14% of the population are Christians, but only a few is willing to serve God full-time.


It may be hard for us to imagine such dire circumstances, but this is the sad reality that the Iban Tribe people in Eastern Malaysia are currently living in!

About Iban Tribe

Population: 750,000 to 1 million (in Borneo)
Race: Dayak
Distribution: Malaysia and Indonesia
History: Their ancestors were cannibals, so the tribe is also called “Head Hunter Tribe.”
Religion: They believe in animism and advocate witchcraft. Witches usually stay in longhouses to provide medical treatment. They also encourage people from their tribe to worship elves or spirits in festivals. Since the 60s, the Methodist Church in Sarawak and Borneo Evangelical Church or SIB (Malay: Sidang Injil Borneo)Evangelical Church in Borneo have established many churches in this tribe. It is estimated that the number of Christians exceeds 14% of the population.


Even though more than 14% of population are Christians, the churches still lack vitality and its believers are not dedicated to the mission of Christ.

Challenges facing the Community

  • The tradition of ancestor and idol worship is deeplyrooted in the culture of the Iban people.
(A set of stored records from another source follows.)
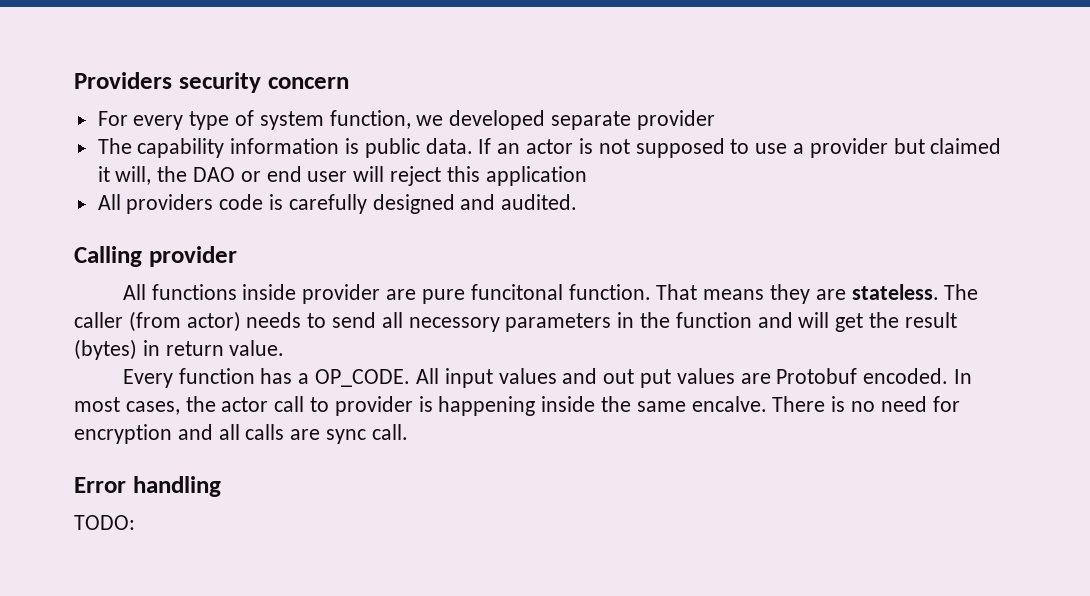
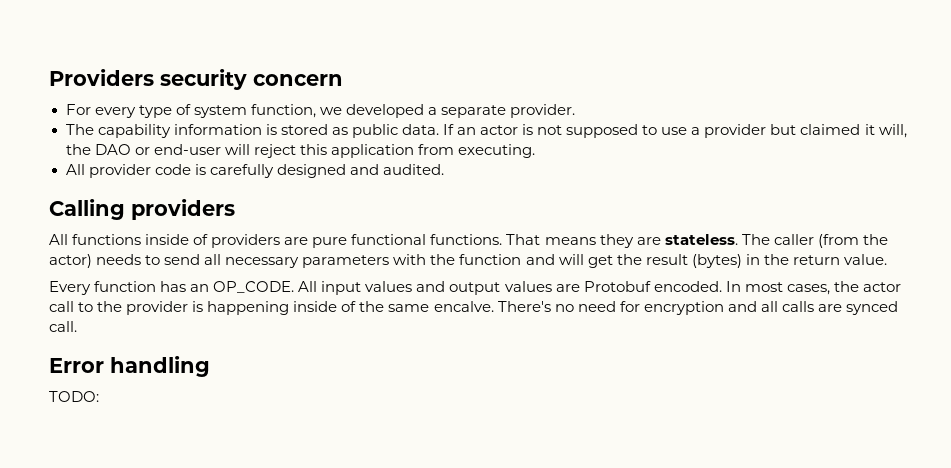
- For every type of system function, we developed separate provider
+ For every type of system function, we developed a separate provider.
- The capability information is public data.
+ The capability information is stored as public data.
- If an actor is not supposed to use a provider but claimed it will, the DAO or end user will reject this application
- All providers code is carefully designed and audited.
+ If an actor is not supposed to use a provider but claimed it will, the DAO or end-user will reject this application from executing.
+ All provider code is carefully designed and audited.
- Calling provider
+ Calling providers
- All functions inside provider are pure funcitonal function.
+ All functions inside of providers are pure functional functions.
- The caller (from actor) needs to send all necessory parameters in the function and will get the result (bytes) in return value.
+ The caller (from the actor) needs to send all necessary parameters with the function and will get the result (bytes) in the return value.
- Every function has a OP_CODE.
+ Every function has an OP_CODE.
- All input values and out put values are Protobuf encoded.
+ All input values and output values are Protobuf encoded.
- In most cases, the actor call to provider is happening inside the same encalve.
+ In most cases, the actor call to the provider is happening inside of the same encalve.
- There is no need for encryption and all calls are sync call.
+ There's no need for encryption and all calls are synced call.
Thus, most of the believers are only nominal Christians and have poor spiritual lives.
  • Due to poverty, most of the believers need to go elsewhere to work and struggle to make a living. It is hard for them to commit to full-time ministry or become full-time pastors. The harvest is plentiful, but the workers are few.
  • Iban people live alongside rivers, making it difficult to get there. The difficulty to get to Iblan people accentuates the struggle to make home visits and follow-up work.

Challenges facing Individuals

  • Discipleship is not systematic and the pastors usually need to take care of many longhouses. Hence, believers’ spiritual lives are rooted in the shallow soil and can be easily withered.
  • Most of the believers are illiterate elderly and children. Therefore, missionaries and pastors can no longer rely on the standard training materials which are designed for literate adults.